How rare was the abdomen injury suffered by Myles Brennan last fall?

Had the LSU quarterback opted to have surgery to correct the issue, the doctors were offering to name the new surgery that would be required after Brennan.

During his first media availability of the spring, Brennan was asked to detail what the last few months have been like for him.

“It’s been crazy, it was probably the strangest injury that I have had,” Brennan said. “I saw a lot of doctors. We sent the MRI to NFL teams, to professional baseball teams, to professional golf coaches, anything, tennis, anything with like the torquing of the lower abdomen – just to see if they had any advice.”

As if sending your injury to countless doctors to seek help wasn’t enough, Brennan noted that none of them could offer any experience regarding a similar injury.

“No one had ever seen an injury like this, in this exact spot that I had,” Brennan shared.

Instead, he was given the option to heal on his own or have an experimental surgery with no history of success.

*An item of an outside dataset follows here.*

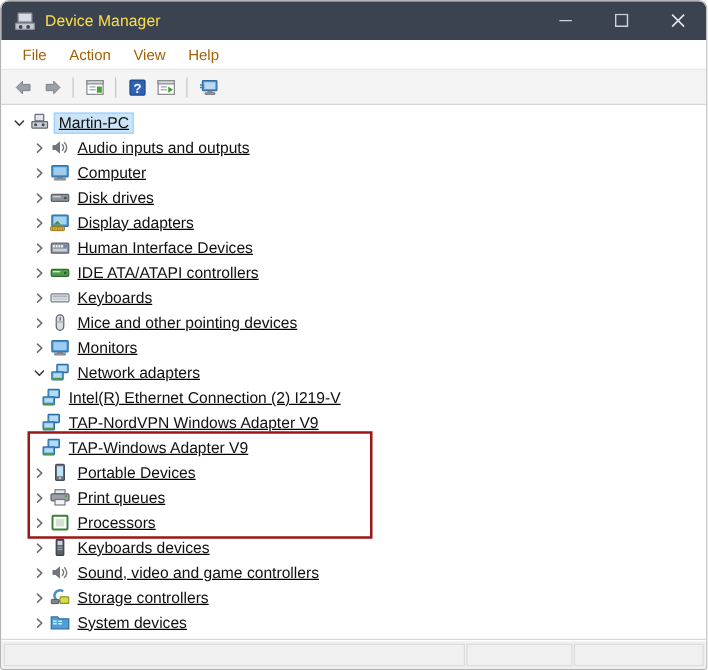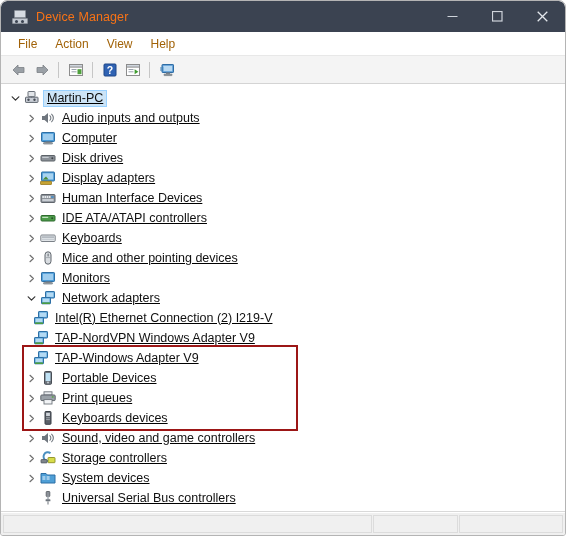"Device Manager" .title-text { color: #f97316 -> #fde047 }
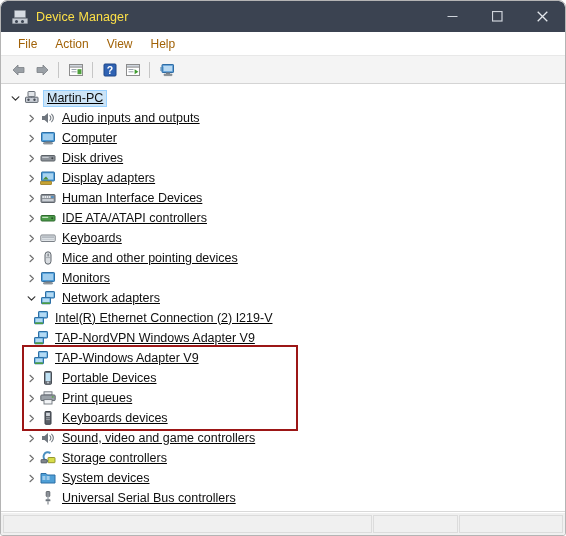"Processors" div.trow { html: none -> <div> <span> <svg> <path></path> </svg> </span> <span> <svg> <rect></rect> <rect></rect> </svg> </span> <span>Processors</span> </div> }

“And so the doctor I went and met with here in Baton Rouge, pretty much told me that I had two options: I could either let my body heal it on its own, and take it literally a day at a time,” Brennan continued. “I know that’s very cliche for life, but it was literally a day at a time to see if my body would heal it on its own. And if not, he said we could do surgery, but I personally have never done surgery on this.

“He said we would be naming the surgery after you if you want it to. And I didn’t really feel that comfortable with that. So I was gonna, you know, give my body healing it on to him the time.”

That sounds terrifying.

Now we know why Brennan never saw the field again after being injured against Missouri last season.